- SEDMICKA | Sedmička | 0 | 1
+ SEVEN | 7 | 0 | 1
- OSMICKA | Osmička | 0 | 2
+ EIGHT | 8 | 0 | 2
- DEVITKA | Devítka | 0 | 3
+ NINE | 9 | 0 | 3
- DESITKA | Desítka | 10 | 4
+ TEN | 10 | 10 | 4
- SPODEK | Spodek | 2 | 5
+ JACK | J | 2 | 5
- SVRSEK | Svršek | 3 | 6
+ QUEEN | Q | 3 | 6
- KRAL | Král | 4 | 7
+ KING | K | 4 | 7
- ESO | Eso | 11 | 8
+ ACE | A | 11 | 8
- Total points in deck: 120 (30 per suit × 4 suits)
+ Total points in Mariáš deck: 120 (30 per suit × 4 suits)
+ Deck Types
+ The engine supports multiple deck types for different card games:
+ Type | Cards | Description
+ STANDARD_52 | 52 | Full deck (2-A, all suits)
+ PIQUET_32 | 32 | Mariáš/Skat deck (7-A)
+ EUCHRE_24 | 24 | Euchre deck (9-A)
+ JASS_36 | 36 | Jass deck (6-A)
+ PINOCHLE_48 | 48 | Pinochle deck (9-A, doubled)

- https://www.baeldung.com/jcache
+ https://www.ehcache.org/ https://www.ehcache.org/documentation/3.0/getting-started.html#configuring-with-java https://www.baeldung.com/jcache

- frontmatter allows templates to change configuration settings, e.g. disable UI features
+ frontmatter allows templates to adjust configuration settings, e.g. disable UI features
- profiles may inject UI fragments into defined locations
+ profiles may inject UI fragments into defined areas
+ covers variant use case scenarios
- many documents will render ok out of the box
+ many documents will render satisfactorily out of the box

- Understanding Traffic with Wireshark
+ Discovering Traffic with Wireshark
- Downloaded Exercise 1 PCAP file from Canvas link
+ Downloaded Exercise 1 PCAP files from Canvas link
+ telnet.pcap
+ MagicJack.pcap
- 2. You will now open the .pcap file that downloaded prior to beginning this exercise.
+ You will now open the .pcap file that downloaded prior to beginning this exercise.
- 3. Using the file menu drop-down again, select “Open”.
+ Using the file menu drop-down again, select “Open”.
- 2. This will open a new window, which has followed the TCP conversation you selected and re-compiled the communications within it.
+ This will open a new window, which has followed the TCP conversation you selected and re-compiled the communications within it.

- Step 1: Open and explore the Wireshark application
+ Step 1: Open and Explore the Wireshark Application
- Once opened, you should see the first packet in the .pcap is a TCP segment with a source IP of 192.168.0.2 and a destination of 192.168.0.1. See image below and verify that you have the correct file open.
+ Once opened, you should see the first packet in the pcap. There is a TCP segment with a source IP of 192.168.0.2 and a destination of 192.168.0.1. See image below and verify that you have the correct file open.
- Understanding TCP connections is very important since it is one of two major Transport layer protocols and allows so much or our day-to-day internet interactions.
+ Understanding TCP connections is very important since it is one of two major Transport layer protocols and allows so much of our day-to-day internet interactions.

◆ ◆ ◆ ◆ ◆ ◆ ◆

> **Exercise**
Reproduce the entries above in full and exactly.

> **Written reply**
- SEDMICKA | Sedmička | 0 | 1
+ SEVEN | 7 | 0 | 1
- OSMICKA | Osmička | 0 | 2
+ EIGHT | 8 | 0 | 2
- DEVITKA | Devítka | 0 | 3
+ NINE | 9 | 0 | 3
- DESITKA | Desítka | 10 | 4
+ TEN | 10 | 10 | 4
- SPODEK | Spodek | 2 | 5
+ JACK | J | 2 | 5
- SVRSEK | Svršek | 3 | 6
+ QUEEN | Q | 3 | 6
- KRAL | Král | 4 | 7
+ KING | K | 4 | 7
- ESO | Eso | 11 | 8
+ ACE | A | 11 | 8
- Total points in deck: 120 (30 per suit × 4 suits)
+ Total points in Mariáš deck: 120 (30 per suit × 4 suits)
+ Deck Types
+ The engine supports multiple deck types for different card games:
+ Type | Cards | Description
+ STANDARD_52 | 52 | Full deck (2-A, all suits)
+ PIQUET_32 | 32 | Mariáš/Skat deck (7-A)
+ EUCHRE_24 | 24 | Euchre deck (9-A)
+ JASS_36 | 36 | Jass deck (6-A)
+ PINOCHLE_48 | 48 | Pinochle deck (9-A, doubled)

- https://www.baeldung.com/jcache
+ https://www.ehcache.org/ https://www.ehcache.org/documentation/3.0/getting-started.html#configuring-with-java https://www.baeldung.com/jcache

- frontmatter allows templates to change configuration settings, e.g. disable UI features
+ frontmatter allows templates to adjust configuration settings, e.g. disable UI features
- profiles may inject UI fragments into defined locations
+ profiles may inject UI fragments into defined areas
+ covers variant use case scenarios
- many documents will render ok out of the box
+ many documents will render satisfactorily out of the box

- Understanding Traffic with Wireshark
+ Discovering Traffic with Wireshark
- Downloaded Exercise 1 PCAP file from Canvas link
+ Downloaded Exercise 1 PCAP files from Canvas link
+ telnet.pcap
+ MagicJack.pcap
- 2. You will now open the .pcap file that downloaded prior to beginning this exercise.
+ You will now open the .pcap file that downloaded prior to beginning this exercise.
- 3. Using the file menu drop-down again, select “Open”.
+ Using the file menu drop-down again, select “Open”.
- 2. This will open a new window, which has followed the TCP conversation you selected and re-compiled the communications within it.
+ This will open a new window, which has followed the TCP conversation you selected and re-compiled the communications within it.

- Step 1: Open and explore the Wireshark application
+ Step 1: Open and Explore the Wireshark Application
- Once opened, you should see the first packet in the .pcap is a TCP segment with a source IP of 192.168.0.2 and a destination of 192.168.0.1. See image below and verify that you have the correct file open.
+ Once opened, you should see the first packet in the pcap. There is a TCP segment with a source IP of 192.168.0.2 and a destination of 192.168.0.1. See image below and verify that you have the correct file open.
- Understanding TCP connections is very important since it is one of two major Transport layer protocols and allows so much or our day-to-day internet interactions.
+ Understanding TCP connections is very important since it is one of two major Transport layer protocols and allows so much of our day-to-day internet interactions.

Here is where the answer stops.